- [DIRECTIONS FOR THIS TASK] Only the lines from the one containing "html: none ->" through the end of the entries should be returned, exactly as they are, with the pictures omitted.

- [EXTRACTED MATERIAL]
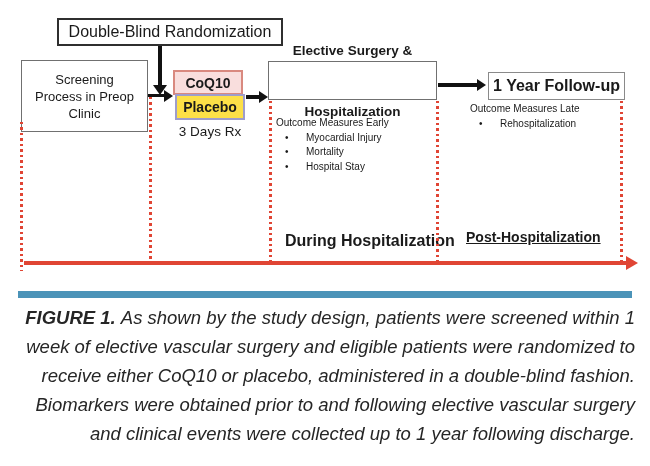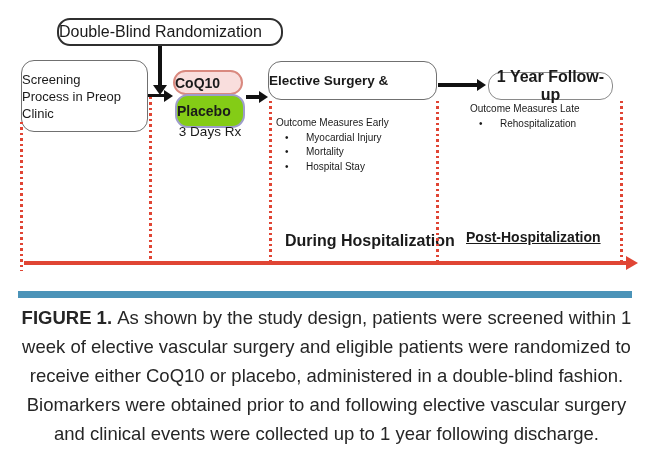"Double-Blind Randomization" .box { align-items: flex-start -> center; border-radius: 13px -> none }
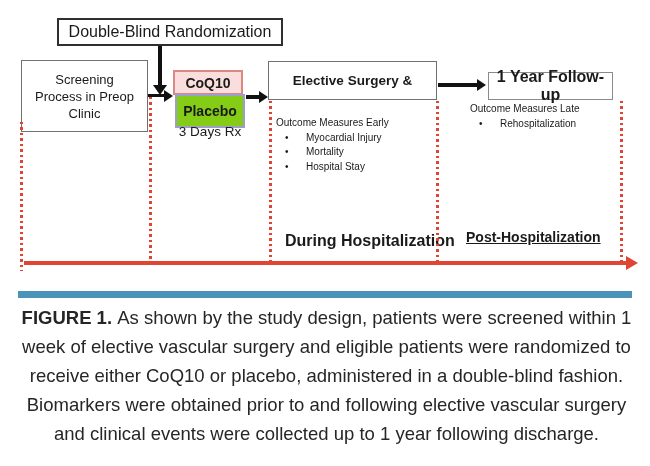"1 Year Follow-up" .box-followup { width: 125px -> 137px }
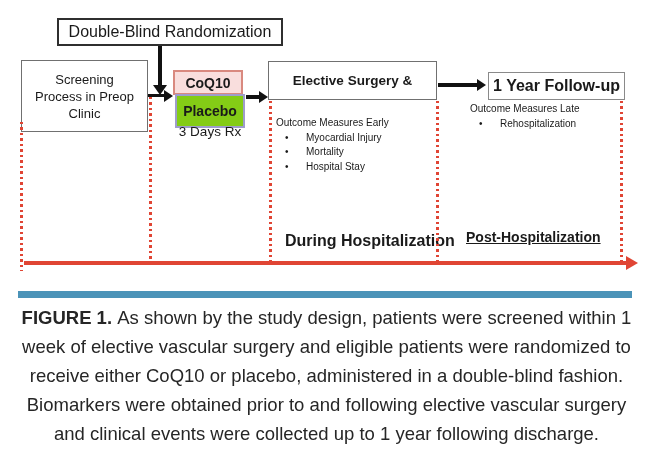"Placebo" .box-placebo { background: #84cc16 -> #fde047; height: 34px -> 26px }
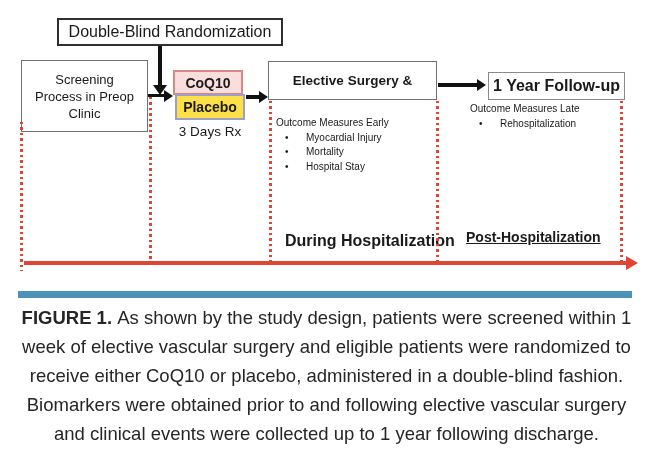"Hospitalization" div { html: none -> <div>Hospitalization</div> }
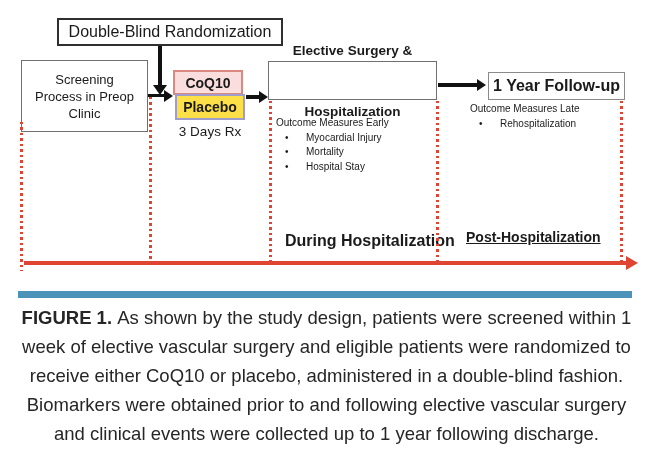"FIGURE 1. As shown by" .caption { font-style: none -> italic; text-align: center -> right }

- [SOLUTION BELOW]
"Hospitalization" div { html: none -> <div>Hospitalization</div> }
"FIGURE 1. As shown by" .caption { font-style: none -> italic; text-align: center -> right }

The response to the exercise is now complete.